A number of foreign embassies shifted operations to Osaka last week. The normally quiet Austrian consulate in a small Osaka office was bustling with activity last Friday evening. Jutta Stefan-Bastl, Austrian ambassador to Japan, said the majority of the embassy’s 30-person staff relocated to Osaka due to logistical reasons. They plan to stay put in Osaka until the end of April, she added.

“Austrian Airlines canceled their flight out of Tokyo Narita airport because the crew didn’t want to stay overnight in Tokyo,” Stefan-Bastl said. “So, we advised Austrians to go through Osaka.”

Electricity shortages in Tokyo and phone line outages also caused problems for embassy workers, who had trouble commuting to the Austrian Embassy in Tokyo. She said the staff felt much more at ease in Osaka, away from the uncertainties of radiation levels and more aftershocks.

However, Stefan-Bastl acknowledged people back home, who seem more worried than people residing in Japan, instigated some of the fear.

“People in Austria are calling their relatives in Japan and telling them to come home, since it’s so dangerous,” she said. “On the ground, we have better information, and we are more relaxed.”

According to Stefan-Bastl, Austrian residents in Japan number about 500 to 600 people, and one-third flew back to Austria after the earthquake. Another one-third left Tokyo for Osaka and cities further south.

Drew Anderson, a Californian who has lived in Tokyo for three years, arrived in Osaka a few days ago without a definite plan. A graphic designer at a Tokyo-based video game company, Anderson said he left Tokyo when he heard about higher than normal levels of radiation at Tokyo’s Shinjuku train station, the world’s busiest railway station which serves more than 2 million passengers a day.

“I’m inclined not to believe the government,” he said, and added that Japan’s government had been slow to reveal complete information regarding radiation levels around Fukushima’s damaged nuclear power plants.

Anderson said many of his co-workers also left Tokyo, and took bullet trains to Osaka and other parts of Japan. Anderson finally found a room for a few nights when a friend he made through Mixi, the Japanese version of Facebook, offered him a place to stay.

Japanese families with children leave Tokyo

It’s not just foreign residents who have decided to leave Tokyo.
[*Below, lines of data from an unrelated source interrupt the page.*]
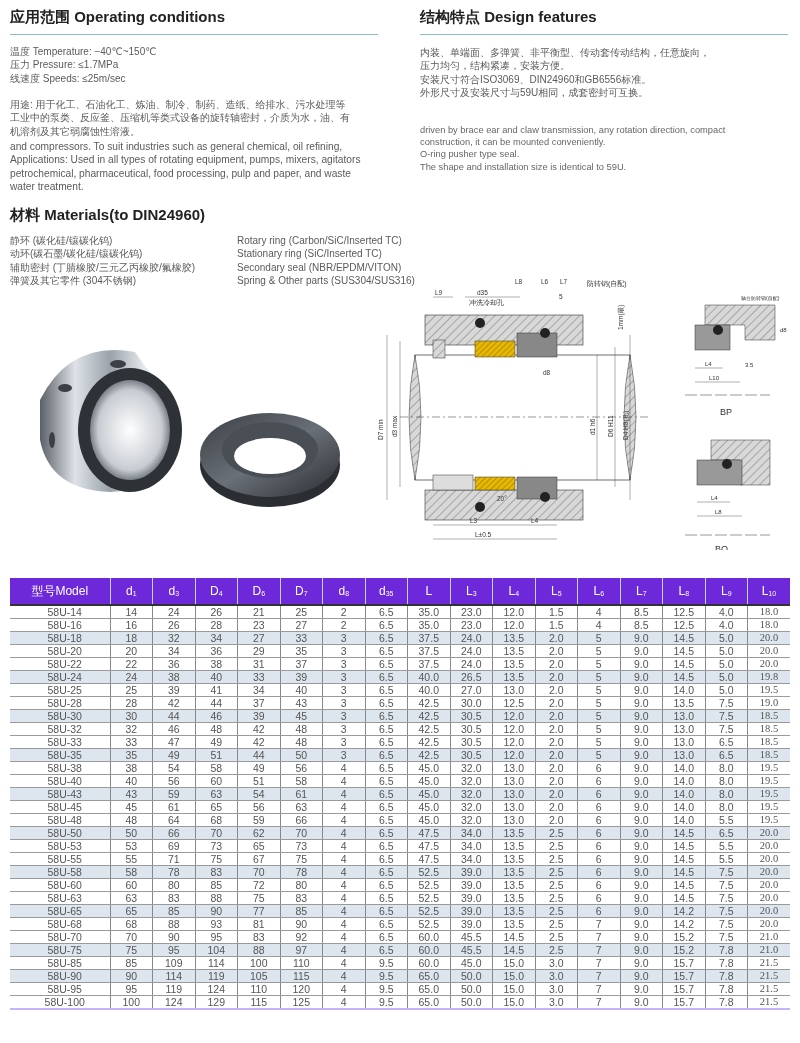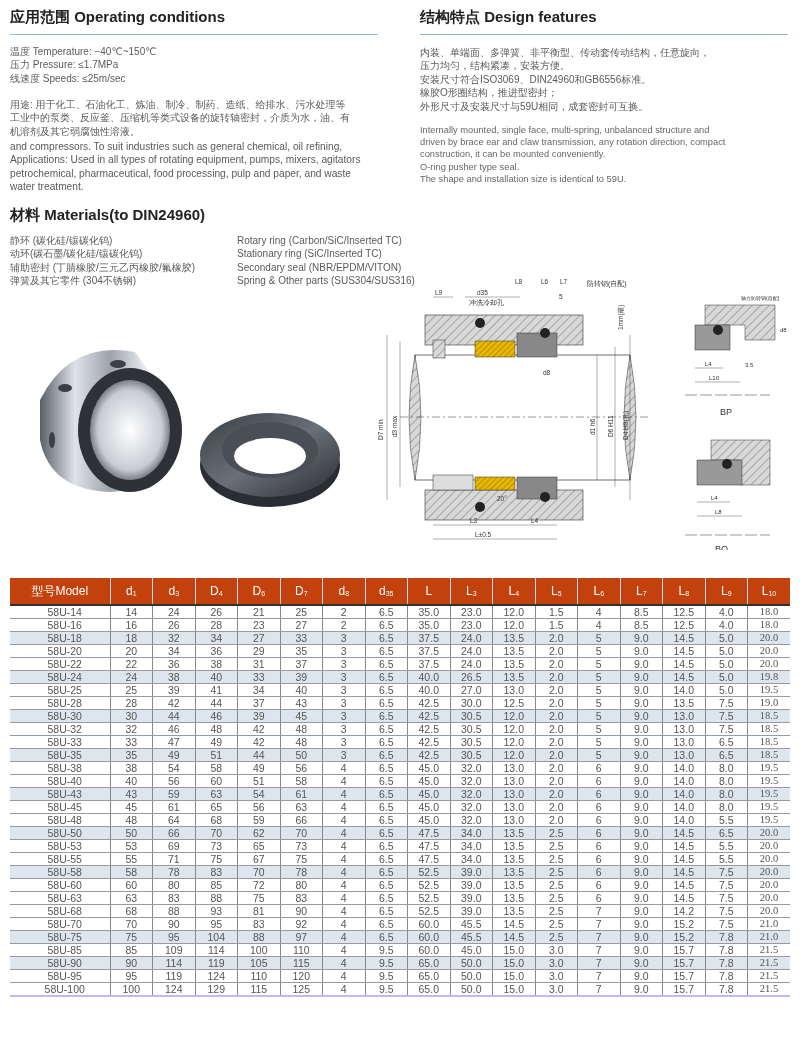--- a/index.html
+++ b/index.html
@@ -25,21 +25,21 @@
 
   #mat-title { left: 10px; top: 206px; }
   #mat-cn { left: 10px; top: 234px; }
   #mat-en { left: 219px; top: 234px; margin-left: 18px; }
 
   #photo { position: absolute; left: 30px; top: 330px; width: 310px; height: 180px; }
   #drawing { position: absolute; left: 365px; top: 275px; width: 300px; height: 270px; }
   #variants { position: absolute; left: 665px; top: 290px; width: 135px; height: 260px; }
 
   #spec-table { position: absolute; left: 10px; top: 578px; width: 780px; border-collapse: collapse; font-size: 10.5px; table-layout: fixed; }
-  #spec-table th { background: #c2410c; color: #fff; font-weight: normal; height: 27px; font-size: 12px; border-right: 1px solid #bcd6ee; border-bottom: 2px solid #333; margin-left: 40px; }
+  #spec-table th { background: #6d28d9; color: #fff; font-weight: normal; height: 27px; font-size: 12px; border-right: 1px solid #bcd6ee; border-bottom: 2px solid #333; margin-left: 40px; }
   #spec-table th:last-child { border-right: none; }
   #spec-table td { height: 12.8px; line-height: 12px; text-align: center; color: #555; border-right: 1px solid #888; border-bottom: 1px solid #9a9a9a; padding: 0; }
   #spec-table td:first-child { padding-left: 10px; }
   #spec-table td:last-child { border-right: none; font-family: Liberation Serif, serif; }
   #spec-table tr.shade td { background: #dde6ee; }
   #spec-table tbody tr:last-child td { border-bottom: 2px solid #c4b5fd; }
   #spec-table sub { font-size: 7px; vertical-align: -1px; }
 </style>
 </head>
 <body>
@@ -62,25 +62,23 @@
   <div>petrochemical, pharmaceutical, food processing, pulp and paper, and waste</div>
   <div>water treatment.</div>
 </div>
 
 <div class="section-title" id="df-title">结构特点 Design features</div>
 <div class="rule" id="df-rule"></div>
 <div class="txt" id="df-cn">
   <div>内装、单端面、多弹簧、非平衡型、传动套传动结构，任意旋向，</div>
   <div>压力均匀，结构紧凑，安装方便。</div>
   <div>安装尺寸符合ISO3069、DIN24960和GB6556标准。</div>
-  <div>橡胶O形圈结构，推进型密封；</div>
   <div>外形尺寸及安装尺寸与59U相同，成套密封可互换。</div>
 </div>
 <div class="txt txt-en" id="df-en">
-  <div>Internally mounted, single face, multi-spring, unbalanced structure and</div>
   <div>driven by brace ear and claw transmission, any rotation direction, compact</div>
   <div>construction, it can be mounted conveniently.</div>
   <div>O-ring pusher type seal.</div>
   <div>The shape and installation size is identical to 59U.</div>
 </div>
 
 <div class="section-title" id="mat-title">材料 Materials(to DIN24960)</div>
 <div class="txt" id="mat-cn">
   <div>静环 (碳化硅/镶碳化钨)</div>
   <div>动环(碳石墨/碳化硅/镶碳化钨)</div>
@@ -695,20 +693,39 @@
         <td>52.5</td>
         <td>39.0</td>
         <td>13.5</td>
         <td>2.5</td>
         <td>6</td>
         <td>9.0</td>
         <td>14.5</td>
         <td>7.5</td>
         <td>20.0</td>
       </tr>
+      <tr class="shade">
+        <td>58U-65</td>
+        <td>65</td>
+        <td>85</td>
+        <td>90</td>
+        <td>77</td>
+        <td>85</td>
+        <td>4</td>
+        <td>6.5</td>
+        <td>52.5</td>
+        <td>39.0</td>
+        <td>13.5</td>
+        <td>2.5</td>
+        <td>6</td>
+        <td>9.0</td>
+        <td>14.2</td>
+        <td>7.5</td>
+        <td>20.0</td>
+      </tr>
       <tr>
         <td>58U-68</td>
         <td>68</td>
         <td>88</td>
         <td>93</td>
         <td>81</td>
         <td>90</td>
         <td>4</td>
         <td>6.5</td>
         <td>52.5</td>

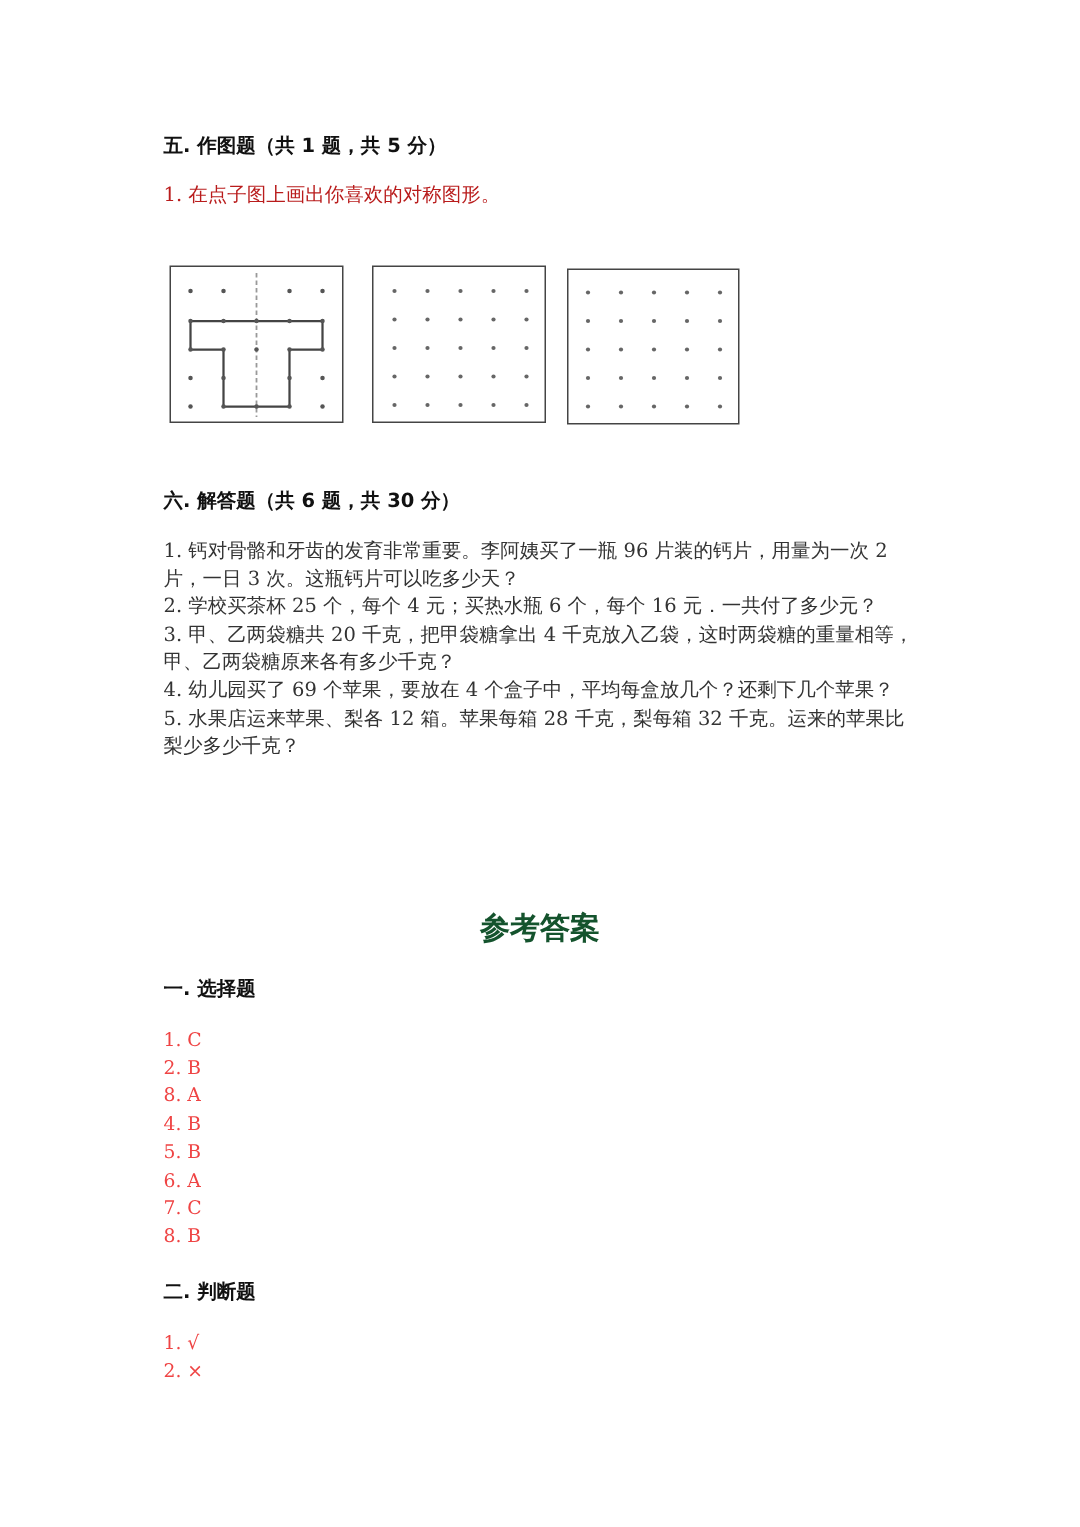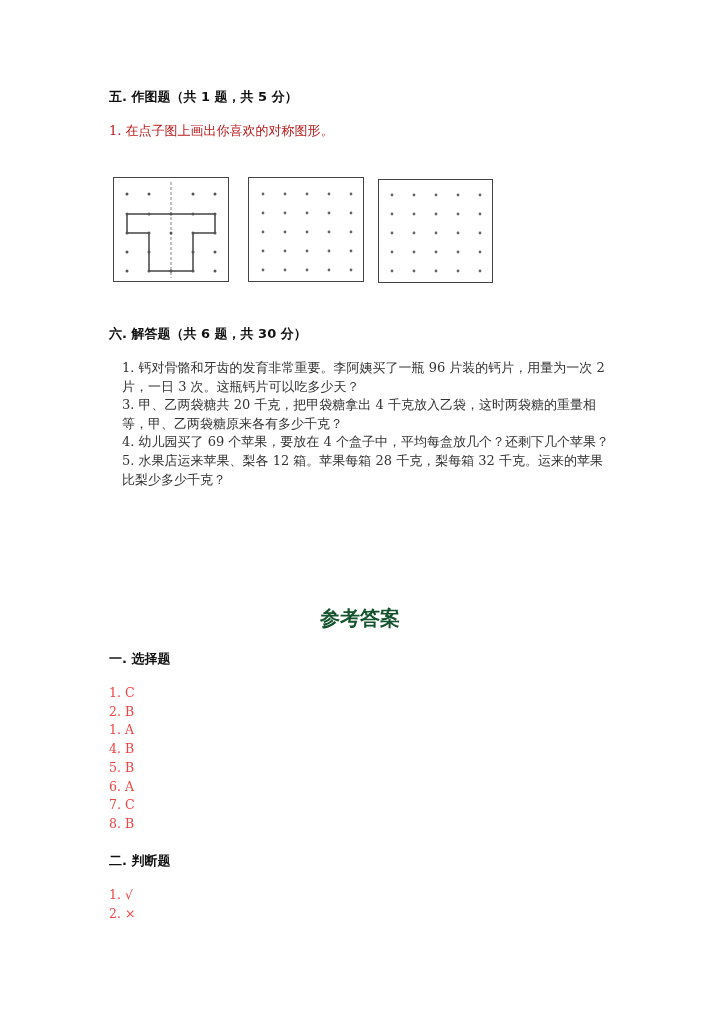--- a/index.html
+++ b/index.html
@@ -8,21 +8,21 @@
     font-family: "DejaVu Serif", "Liberation Serif", serif;
     color: #222;
   }
   .abs { position: absolute; white-space: nowrap; }
   .h-section {
     font-family: "DejaVu Sans", "Liberation Sans", sans-serif;
     font-weight: bold; font-size: 13px; color: #111; text-align: center;
   }
   .body-text { font-size: 13px; line-height: 18.6px; color: #b91c1c; }
   .q-block { position: absolute; left: 109px; width: 505px; }
-  .q-item { font-size: 13px; line-height: 18.6px; color: #333; white-space: normal; margin-left: 13px; }
+  .q-item { font-size: 13px; line-height: 18.6px; color: #333; white-space: normal; }
   .answer-title {
     font-family: "DejaVu Sans", "Liberation Sans", sans-serif;
     font-weight: bold; font-size: 20px; color: #14532d;
     left: 0; width: 720px; text-align: center;
   }
   .ans-list { position: absolute; left: 109px; }
   .ans-item { font-size: 12.5px; line-height: 18.7px; color: #ef4444; }
   .dotbox { position: absolute; border: 1.5px solid #444; box-sizing: border-box; background: #fff; }
   .dotbox svg { position: absolute; left: 0; top: 0; }
 </style>
@@ -127,31 +127,32 @@
         <circle cx="57" cy="91" r="1.4"></circle>
         <circle cx="79" cy="91" r="1.4"></circle>
         <circle cx="101" cy="91" r="1.4"></circle>
     </g>
   </svg>
 </div>
 
 <div class="abs h-section" style="left:109px; top:325px;">六. 解答题（共 6 题，共 30 分）</div>
 <div class="q-block" style="top:359px;">
   <div class="q-item">1. 钙对骨骼和牙齿的发育非常重要。李阿姨买了一瓶 96 片装的钙片，用量为一次 2 片，一日 3 次。这瓶钙片可以吃多少天？</div>
+  <div class="q-item">2. 学校买茶杯 25 个，每个 4 元；买热水瓶 6 个，每个 16 元．一共付了多少元？</div>
   <div class="q-item">3. 甲、乙两袋糖共 20 千克，把甲袋糖拿出 4 千克放入乙袋，这时两袋糖的重量相等，甲、乙两袋糖原来各有多少千克？</div>
   <div class="q-item">4. 幼儿园买了 69 个苹果，要放在 4 个盒子中，平均每盒放几个？还剩下几个苹果？</div>
   <div class="q-item">5. 水果店运来苹果、梨各 12 箱。苹果每箱 28 千克，梨每箱 32 千克。运来的苹果比梨少多少千克？</div>
 </div>
 
 <div class="abs answer-title" style="top:605px;">参考答案</div>
 <div class="abs h-section" style="left:109px; top:650px;">一. 选择题</div>
 <div class="ans-list" style="top:684px;">
   <div class="ans-item">1. C</div>
   <div class="ans-item">2. B</div>
-  <div class="ans-item">1. A</div>
+  <div class="ans-item">8. A</div>
   <div class="ans-item">4. B</div>
   <div class="ans-item">5. B</div>
   <div class="ans-item">6. A</div>
   <div class="ans-item">7. C</div>
   <div class="ans-item">8. B</div>
 </div>
 
 <div class="abs h-section" style="left:109px; top:852px;">二. 判断题</div>
 <div class="ans-list" style="top:886px;">
   <div class="ans-item">1. √</div>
Some Japanese families said they planned to stay in the Osaka area until things improve, mostly because they were worried about radiation affecting their children.

Yoko Takayama arrived in Kobe, a port town 20 miles from Osaka, late last week with her husband and 3-month-old baby. “They say babies are much more vulnerable to radiation,” Takayama said.

She and a group of her Tokyo friends — all mothers with young children or mothers-to-be — said they might rent a house in the area, so they could stay longer.
When she left Tokyo, Takayama said she saw huge crowds in stations and limited public transportation. “We don’t know what’s going to happen. There might be another huge earthquake in the Kanto region,” she said, referring to the area where Tokyo is located.

Also, a number of companies and non-profits in Tokyo temporarily closed for business or moved operations to Osaka. A group from a Tokyo-based non-profit set up a makeshift office in Osaka last week. They said power failures debilitated Tokyo's public transportation system, so people could barely get around the city.

“We were unable to continue our operations in Tokyo,” said Yuki Hirayama, one of the group’s coordinators. When phone lines went down in Tokyo, it was the last straw. However, Osaka proved a welcoming city, and the non-profit has successfully fundraised for earthquake relief efforts in front of Osaka station for several hours a day.

Monica Narang contributed reporting to this story.